[Start of section]

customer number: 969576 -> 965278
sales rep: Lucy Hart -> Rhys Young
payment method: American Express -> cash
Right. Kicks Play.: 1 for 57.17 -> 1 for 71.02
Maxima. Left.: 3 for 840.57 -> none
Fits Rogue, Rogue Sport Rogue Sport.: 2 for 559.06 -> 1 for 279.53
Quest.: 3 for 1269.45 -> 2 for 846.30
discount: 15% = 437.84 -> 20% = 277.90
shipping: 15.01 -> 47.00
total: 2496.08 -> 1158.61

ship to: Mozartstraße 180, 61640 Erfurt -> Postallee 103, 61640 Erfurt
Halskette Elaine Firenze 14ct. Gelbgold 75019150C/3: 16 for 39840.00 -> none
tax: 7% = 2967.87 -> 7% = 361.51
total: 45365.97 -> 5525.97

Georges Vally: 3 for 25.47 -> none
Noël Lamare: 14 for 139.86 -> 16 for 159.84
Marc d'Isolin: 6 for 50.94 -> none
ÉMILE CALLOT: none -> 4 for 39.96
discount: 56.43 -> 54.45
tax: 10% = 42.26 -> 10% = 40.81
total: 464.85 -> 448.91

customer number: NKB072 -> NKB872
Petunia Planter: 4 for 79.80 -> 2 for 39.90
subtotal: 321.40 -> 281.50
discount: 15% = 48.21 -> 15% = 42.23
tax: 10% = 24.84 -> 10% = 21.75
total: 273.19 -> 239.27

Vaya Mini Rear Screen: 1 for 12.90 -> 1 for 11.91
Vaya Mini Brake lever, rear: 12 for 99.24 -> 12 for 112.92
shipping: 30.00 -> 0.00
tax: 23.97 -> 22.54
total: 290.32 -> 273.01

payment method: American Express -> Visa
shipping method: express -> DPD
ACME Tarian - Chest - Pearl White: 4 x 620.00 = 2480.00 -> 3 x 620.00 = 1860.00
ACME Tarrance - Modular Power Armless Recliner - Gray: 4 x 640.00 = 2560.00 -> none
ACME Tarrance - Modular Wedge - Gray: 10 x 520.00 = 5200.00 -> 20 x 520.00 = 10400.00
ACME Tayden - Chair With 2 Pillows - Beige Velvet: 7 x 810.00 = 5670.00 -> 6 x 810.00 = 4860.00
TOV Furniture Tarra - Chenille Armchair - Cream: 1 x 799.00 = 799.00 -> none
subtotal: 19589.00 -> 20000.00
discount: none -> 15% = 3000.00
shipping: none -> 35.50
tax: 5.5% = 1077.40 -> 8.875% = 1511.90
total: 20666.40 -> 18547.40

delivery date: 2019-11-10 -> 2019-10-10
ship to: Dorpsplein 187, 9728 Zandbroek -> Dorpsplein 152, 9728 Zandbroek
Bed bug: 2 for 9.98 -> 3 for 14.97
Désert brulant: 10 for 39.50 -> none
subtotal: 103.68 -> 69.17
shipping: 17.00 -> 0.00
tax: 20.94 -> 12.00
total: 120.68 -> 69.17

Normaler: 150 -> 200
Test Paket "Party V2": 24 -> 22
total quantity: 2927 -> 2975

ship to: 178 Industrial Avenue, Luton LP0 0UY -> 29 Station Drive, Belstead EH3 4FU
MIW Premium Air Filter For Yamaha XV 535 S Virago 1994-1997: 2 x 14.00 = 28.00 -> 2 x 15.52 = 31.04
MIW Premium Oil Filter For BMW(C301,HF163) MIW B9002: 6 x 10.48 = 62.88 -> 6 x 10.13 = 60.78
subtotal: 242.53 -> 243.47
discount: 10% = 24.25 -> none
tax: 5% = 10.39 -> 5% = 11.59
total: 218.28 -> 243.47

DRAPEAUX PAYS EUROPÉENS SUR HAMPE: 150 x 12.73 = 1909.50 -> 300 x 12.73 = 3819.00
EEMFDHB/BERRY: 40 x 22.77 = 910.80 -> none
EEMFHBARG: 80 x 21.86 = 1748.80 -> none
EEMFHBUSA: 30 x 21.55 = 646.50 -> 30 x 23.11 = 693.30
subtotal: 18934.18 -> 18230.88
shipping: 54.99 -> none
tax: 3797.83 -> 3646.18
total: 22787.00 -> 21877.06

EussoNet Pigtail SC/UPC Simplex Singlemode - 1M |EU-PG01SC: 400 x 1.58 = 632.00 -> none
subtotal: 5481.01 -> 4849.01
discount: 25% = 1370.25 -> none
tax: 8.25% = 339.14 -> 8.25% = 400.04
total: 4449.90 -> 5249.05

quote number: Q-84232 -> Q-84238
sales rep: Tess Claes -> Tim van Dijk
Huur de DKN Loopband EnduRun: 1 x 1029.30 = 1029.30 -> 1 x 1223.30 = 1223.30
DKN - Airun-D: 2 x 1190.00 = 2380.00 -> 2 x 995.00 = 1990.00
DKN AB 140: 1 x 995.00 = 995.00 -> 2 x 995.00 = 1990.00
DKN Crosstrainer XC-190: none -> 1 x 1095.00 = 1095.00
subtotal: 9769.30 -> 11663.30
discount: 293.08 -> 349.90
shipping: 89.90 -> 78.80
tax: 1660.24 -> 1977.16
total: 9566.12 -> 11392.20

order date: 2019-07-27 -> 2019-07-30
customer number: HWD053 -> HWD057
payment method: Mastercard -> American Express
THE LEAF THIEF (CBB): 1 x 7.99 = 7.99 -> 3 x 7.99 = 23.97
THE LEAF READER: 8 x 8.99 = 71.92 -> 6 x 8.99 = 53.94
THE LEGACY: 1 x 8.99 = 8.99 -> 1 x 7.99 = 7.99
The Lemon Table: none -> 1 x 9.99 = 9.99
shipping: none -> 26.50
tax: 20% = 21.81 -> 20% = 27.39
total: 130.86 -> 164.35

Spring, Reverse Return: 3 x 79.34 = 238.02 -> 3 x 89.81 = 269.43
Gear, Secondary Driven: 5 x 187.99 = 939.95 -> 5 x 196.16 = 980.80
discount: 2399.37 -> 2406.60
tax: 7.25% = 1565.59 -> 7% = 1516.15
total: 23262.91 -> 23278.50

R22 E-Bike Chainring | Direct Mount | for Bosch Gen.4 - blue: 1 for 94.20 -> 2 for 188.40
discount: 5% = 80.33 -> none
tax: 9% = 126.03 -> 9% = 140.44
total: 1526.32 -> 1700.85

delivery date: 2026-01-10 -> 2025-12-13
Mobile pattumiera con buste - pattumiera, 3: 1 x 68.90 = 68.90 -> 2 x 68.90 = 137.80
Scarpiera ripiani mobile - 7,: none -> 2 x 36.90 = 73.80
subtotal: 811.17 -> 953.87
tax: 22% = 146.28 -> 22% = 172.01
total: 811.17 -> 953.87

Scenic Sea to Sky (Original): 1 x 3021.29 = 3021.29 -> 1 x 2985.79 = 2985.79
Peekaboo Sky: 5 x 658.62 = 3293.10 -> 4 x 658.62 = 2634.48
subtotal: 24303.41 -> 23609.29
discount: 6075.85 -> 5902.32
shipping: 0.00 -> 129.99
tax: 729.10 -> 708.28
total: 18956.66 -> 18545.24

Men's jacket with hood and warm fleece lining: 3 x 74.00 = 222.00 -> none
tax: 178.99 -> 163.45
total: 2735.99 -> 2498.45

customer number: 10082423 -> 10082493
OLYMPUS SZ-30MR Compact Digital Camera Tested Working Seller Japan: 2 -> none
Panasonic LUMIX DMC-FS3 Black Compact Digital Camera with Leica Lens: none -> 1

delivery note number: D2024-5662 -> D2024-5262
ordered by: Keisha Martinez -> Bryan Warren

[End of section]

THE PROBLEM
In the listing above, find the line with "Vaya Mini Rear" and the line with "Huur de DKN", then reproduce both and every line between them exactly.

TASK SOLUTION
Vaya Mini Rear Screen: 1 for 12.90 -> 1 for 11.91
Vaya Mini Brake lever, rear: 12 for 99.24 -> 12 for 112.92
shipping: 30.00 -> 0.00
tax: 23.97 -> 22.54
total: 290.32 -> 273.01

payment method: American Express -> Visa
shipping method: express -> DPD
ACME Tarian - Chest - Pearl White: 4 x 620.00 = 2480.00 -> 3 x 620.00 = 1860.00
ACME Tarrance - Modular Power Armless Recliner - Gray: 4 x 640.00 = 2560.00 -> none
ACME Tarrance - Modular Wedge - Gray: 10 x 520.00 = 5200.00 -> 20 x 520.00 = 10400.00
ACME Tayden - Chair With 2 Pillows - Beige Velvet: 7 x 810.00 = 5670.00 -> 6 x 810.00 = 4860.00
TOV Furniture Tarra - Chenille Armchair - Cream: 1 x 799.00 = 799.00 -> none
subtotal: 19589.00 -> 20000.00
discount: none -> 15% = 3000.00
shipping: none -> 35.50
tax: 5.5% = 1077.40 -> 8.875% = 1511.90
total: 20666.40 -> 18547.40

delivery date: 2019-11-10 -> 2019-10-10
ship to: Dorpsplein 187, 9728 Zandbroek -> Dorpsplein 152, 9728 Zandbroek
Bed bug: 2 for 9.98 -> 3 for 14.97
Désert brulant: 10 for 39.50 -> none
subtotal: 103.68 -> 69.17
shipping: 17.00 -> 0.00
tax: 20.94 -> 12.00
total: 120.68 -> 69.17

Normaler: 150 -> 200
Test Paket "Party V2": 24 -> 22
total quantity: 2927 -> 2975

ship to: 178 Industrial Avenue, Luton LP0 0UY -> 29 Station Drive, Belstead EH3 4FU
MIW Premium Air Filter For Yamaha XV 535 S Virago 1994-1997: 2 x 14.00 = 28.00 -> 2 x 15.52 = 31.04
MIW Premium Oil Filter For BMW(C301,HF163) MIW B9002: 6 x 10.48 = 62.88 -> 6 x 10.13 = 60.78
subtotal: 242.53 -> 243.47
discount: 10% = 24.25 -> none
tax: 5% = 10.39 -> 5% = 11.59
total: 218.28 -> 243.47

DRAPEAUX PAYS EUROPÉENS SUR HAMPE: 150 x 12.73 = 1909.50 -> 300 x 12.73 = 3819.00
EEMFDHB/BERRY: 40 x 22.77 = 910.80 -> none
EEMFHBARG: 80 x 21.86 = 1748.80 -> none
EEMFHBUSA: 30 x 21.55 = 646.50 -> 30 x 23.11 = 693.30
subtotal: 18934.18 -> 18230.88
shipping: 54.99 -> none
tax: 3797.83 -> 3646.18
total: 22787.00 -> 21877.06

EussoNet Pigtail SC/UPC Simplex Singlemode - 1M |EU-PG01SC: 400 x 1.58 = 632.00 -> none
subtotal: 5481.01 -> 4849.01
discount: 25% = 1370.25 -> none
tax: 8.25% = 339.14 -> 8.25% = 400.04
total: 4449.90 -> 5249.05

quote number: Q-84232 -> Q-84238
sales rep: Tess Claes -> Tim van Dijk
Huur de DKN Loopband EnduRun: 1 x 1029.30 = 1029.30 -> 1 x 1223.30 = 1223.30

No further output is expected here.